What you will do:
Your answer should be an exact copy of all the entries, free of pictures.

Records provided:
* * * * *

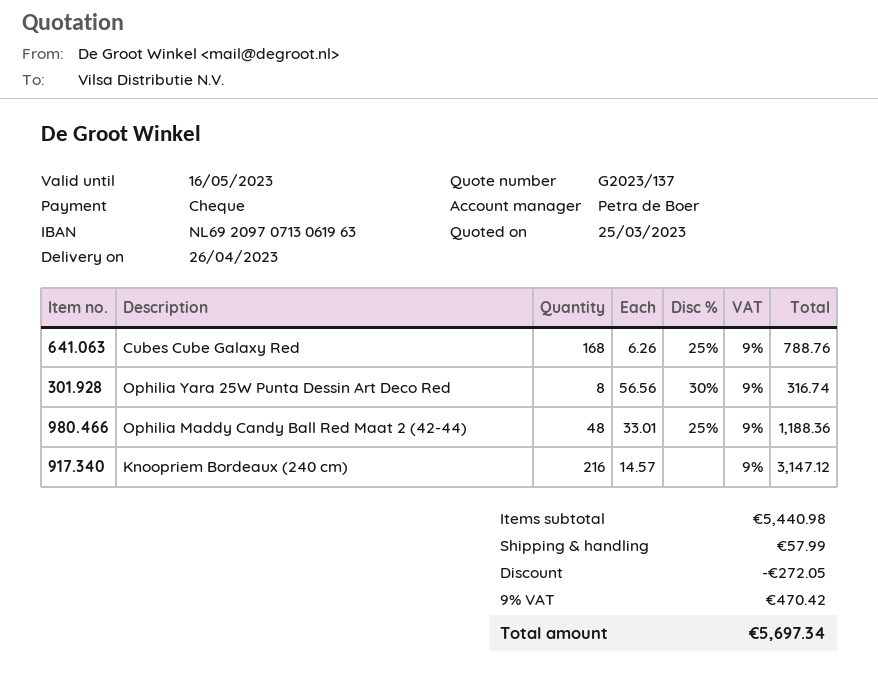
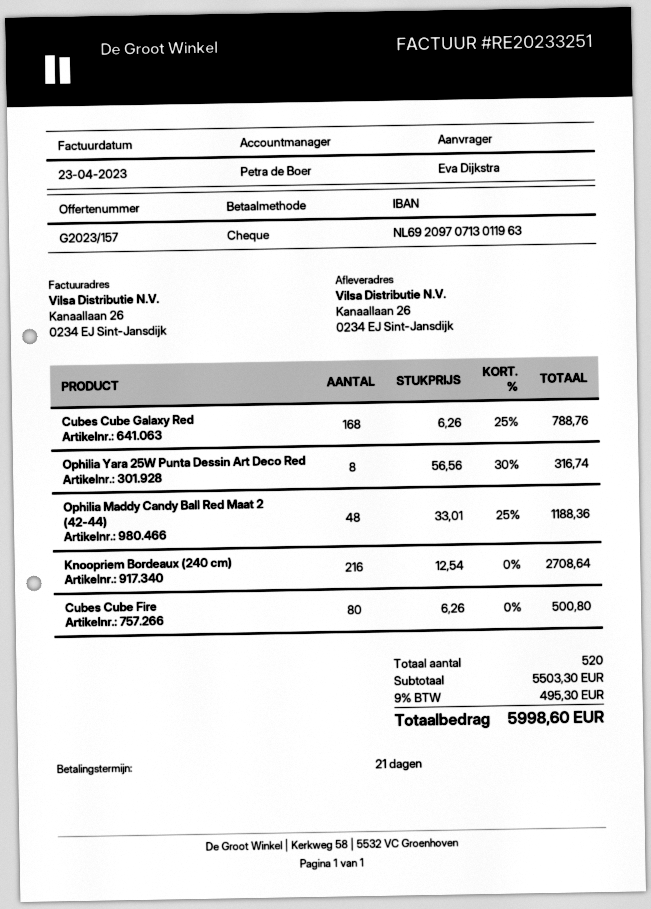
quote number: G2023/137 -> G2023/157
bank account: NL6920970713061963 -> NL6920970713011963
Knoopriem Bordeaux (240 cm): 216 x 14.57 = 3147.12 -> 216 x 12.54 = 2708.64
Cubes Cube Fire: none -> 80 x 6.26 = 500.80
subtotal: 5440.98 -> 5503.30
discount: 272.05 -> none
shipping: 57.99 -> none
tax: 9% = 470.42 -> 9% = 495.30
total: 5697.34 -> 5998.60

* * * * *

Answer box:
quote number: G2023/137 -> G2023/157
bank account: NL6920970713061963 -> NL6920970713011963
Knoopriem Bordeaux (240 cm): 216 x 14.57 = 3147.12 -> 216 x 12.54 = 2708.64
Cubes Cube Fire: none -> 80 x 6.26 = 500.80
subtotal: 5440.98 -> 5503.30
discount: 272.05 -> none
shipping: 57.99 -> none
tax: 9% = 470.42 -> 9% = 495.30
total: 5697.34 -> 5998.60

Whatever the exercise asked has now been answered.